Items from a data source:
BEGIN
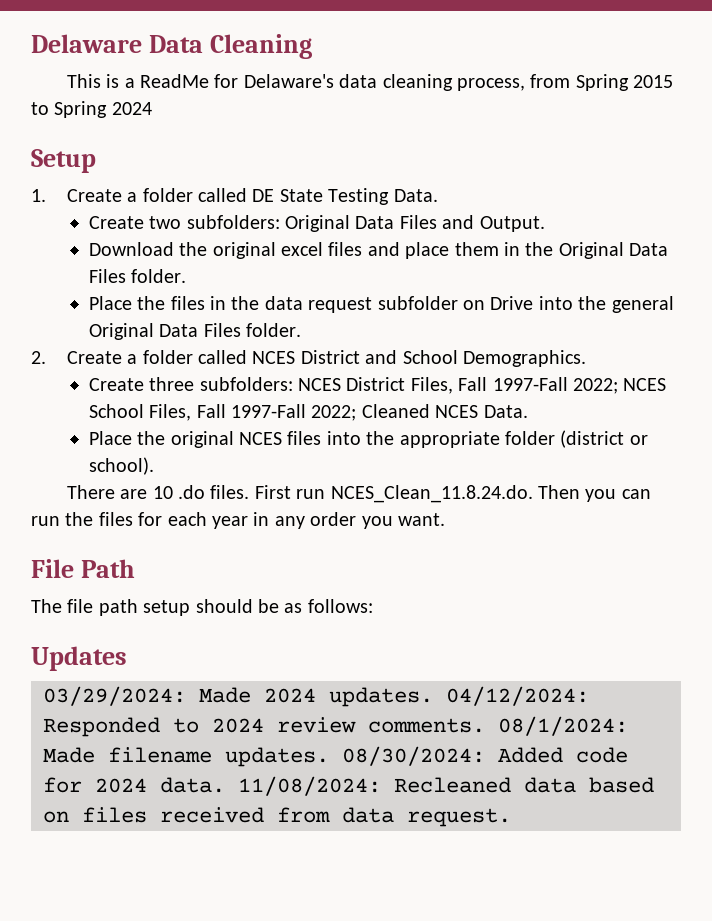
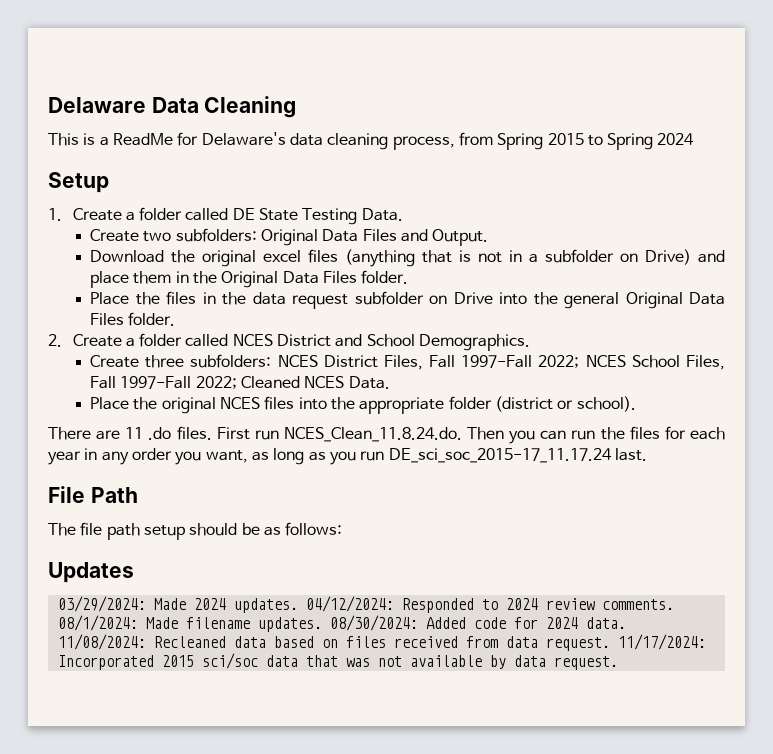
- Download the original excel files and place them in the Original Data Files folder.
+ Download the original excel files (anything that is not in a subfolder on Drive) and place them in the Original Data Files folder.
- There are 10 .do files.
+ There are 11 .do files.
- First run NCES_Clean_11.8.24.do. Then you can run the files for each year in any order you want.
+ First run NCES_Clean_11.8.24.do. Then you can run the files for each year in any order you want, as long as you run DE_sci_soc_2015-17_11.17.24 last.
+ 11/17/2024: Incorporated 2015 sci/soc data that was not available by data request.

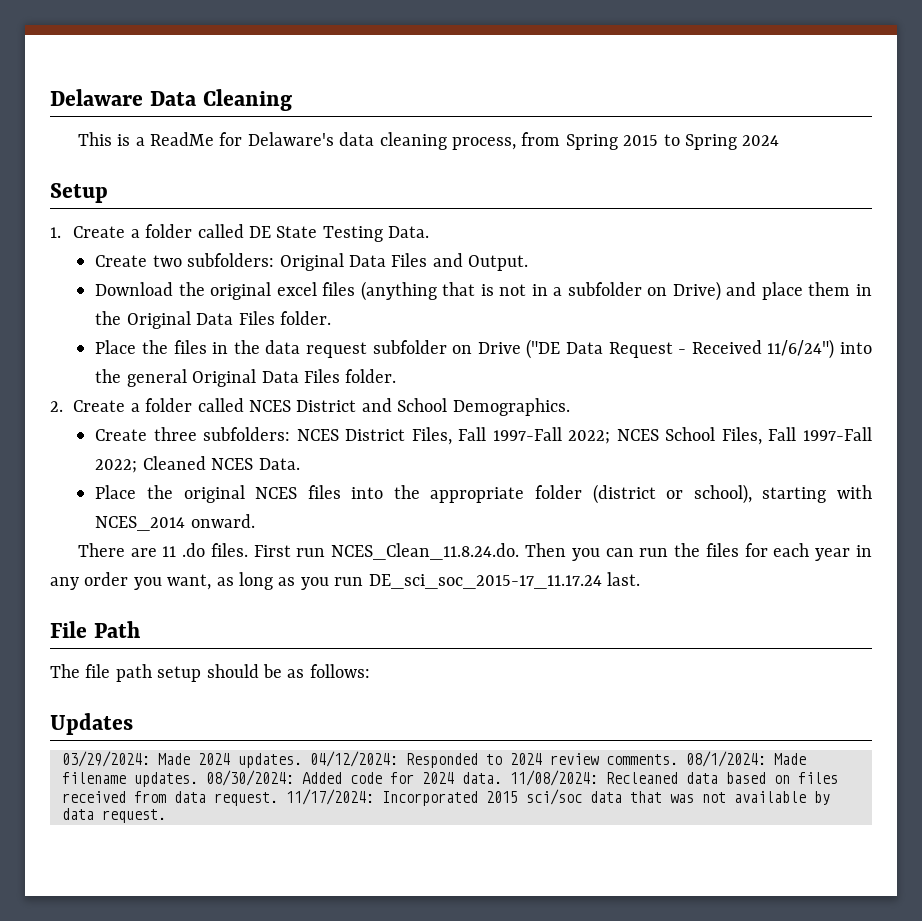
- Place the files in the data request subfolder on Drive into the general Original Data Files folder.
+ Place the files in the data request subfolder on Drive ("DE Data Request - Received 11/6/24") into the general Original Data Files folder.
- Place the original NCES files into the appropriate folder (district or school).
+ Place the original NCES files into the appropriate folder (district or school), starting with NCES_2014 onward.

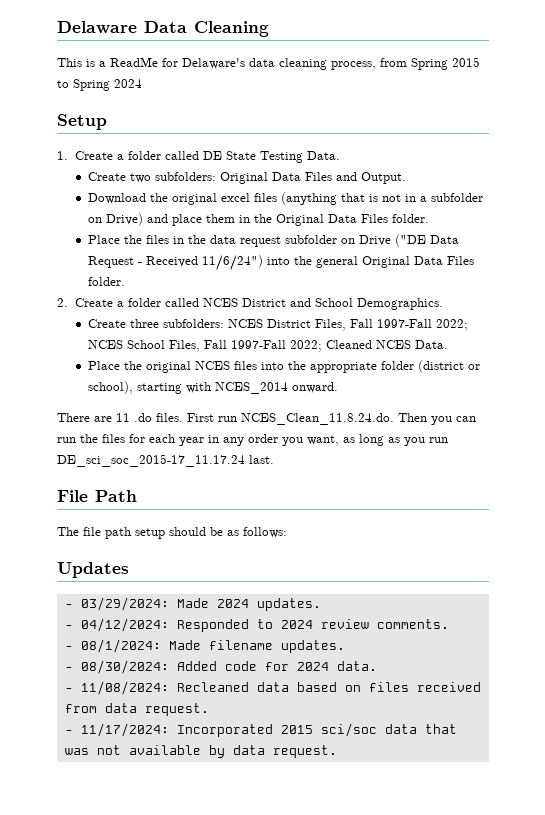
- 03/29/2024: Made 2024 updates. 04/12/2024: Responded to 2024 review comments. 08/1/2024: Made filename updates. 08/30/2024: Added code for 2024 data. 11/08/2024: Recleaned data based on files received from data request. 11/17/2024: Incorporated 2015 sci/soc data that was not available by data request.
+ - 03/29/2024: Made 2024 updates.
+ - 04/12/2024: Responded to 2024 review comments.
+ - 08/1/2024: Made filename updates.
+ - 08/30/2024: Added code for 2024 data.
+ - 11/08/2024: Recleaned data based on files received from data request.
+ - 11/17/2024: Incorporated 2015 sci/soc data that was not available by data request.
END
■ **What needs to be done**
From the records above, report the count of lines containing "appropriate" and nothing more.

■ **Output for this exercise**
2